El consumo de cocaína se incrementó durante la década de los 70 contraponiendo su efecto estimulante frente al efecto depresor de la marihuana.

La cocaína comenzó a llegar a América del Norte a partir de 1976, su consumo no estaba mal visto por la creencia de su incapacidad para producir dependencia física y por su compatibilidad con el alcohol.

En los años 80 era la droga de la élite que otorgaba cierto estatus social, considerada como una droga de lujo por su elevado coste. En EE.UU. constituía el sueño ideal que procuraba el éxito rápido sobre todo entre los “Yuppies”.

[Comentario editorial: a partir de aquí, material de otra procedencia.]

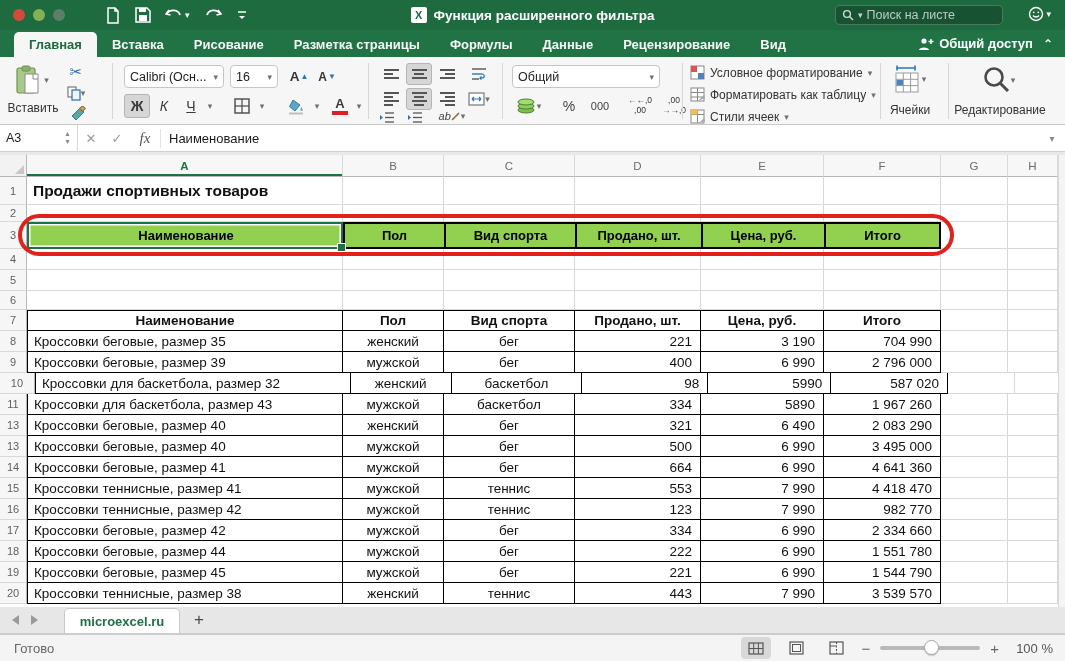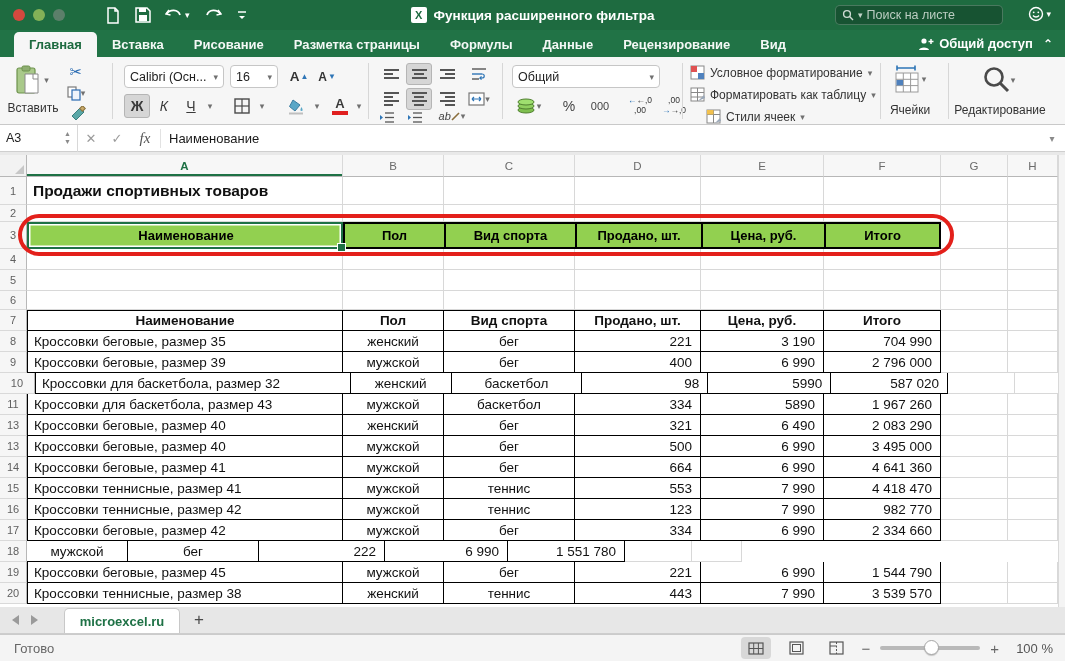"Стили ячеек" div.stylebtn { left: 706px -> 690px }
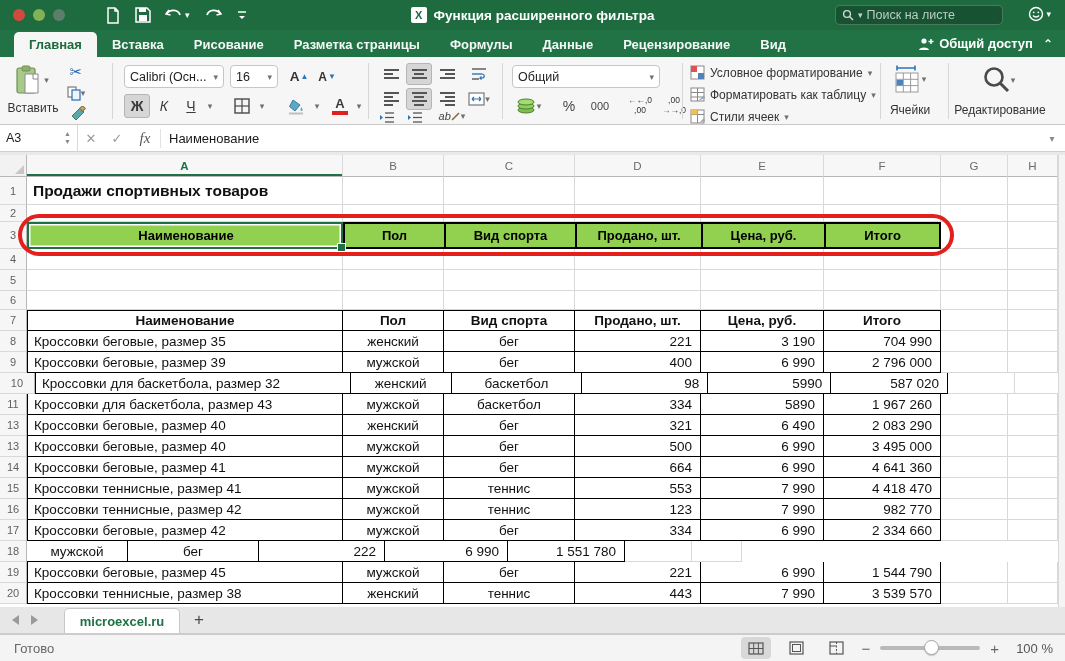"Кроссовки беговые, размер 44" div.cell { html: none -> <div>Кроссовки беговые, размер 44</div> }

La aparición del crack de cocaína a mediados de los años 80 se convirtió sobre todo en EE.UU. en producto de masas y con un bajo coste favoreciendo el consumo entre los jóvenes. Es más adictivo y con efectos médicos mucho más graves.

El crack desterró el éxito alcanzado por la cocaína, significó la cara más triste y oscura sobre todo para un sector de personas que encontraban en ella su fracaso y marginación social.

El consumo de cocaina adquirió una extensión tal que fue considerada una epidemia. Las autoridades norteamericanas iniciaron una "guerra" contra la cocaína y su distribución dio un giro hacia Europa.

En ese proceso España se convierte en el principal país hacia donde se reconduce el tráfico. Debido a la ubicación geopolítica, España se convierte en un espacio de frontera entre América y Europa en lo referente al consumo de cocaína. De la cocaína que pasa por España buena parte se queda y es consumida aquí, lo que convierte a España en uno de los principales países consumidores de esa sustancia en Europa y donde se está generando una cultura propia relacionada con el consumo, cultura que convive y se adapta a las culturas de consumo de otras sustancias y a su vez todas ellas están muy relacionadas con la fiesta, la noche, la diversión y la magia.

A partir de los años 90 el consumo de cocaína se extiende a todas las clases sociales incluidas las más bajas y entra dentro del consumo recreativo de drogas sin valorar los efectos negativos. El aumento del consumo está proporcionalmente ligado al aumento del ocio nocturno, un cambio en la escala de valores basada en el éxito social rápido y en la instauración de una moda de consumo recreativo de drogas.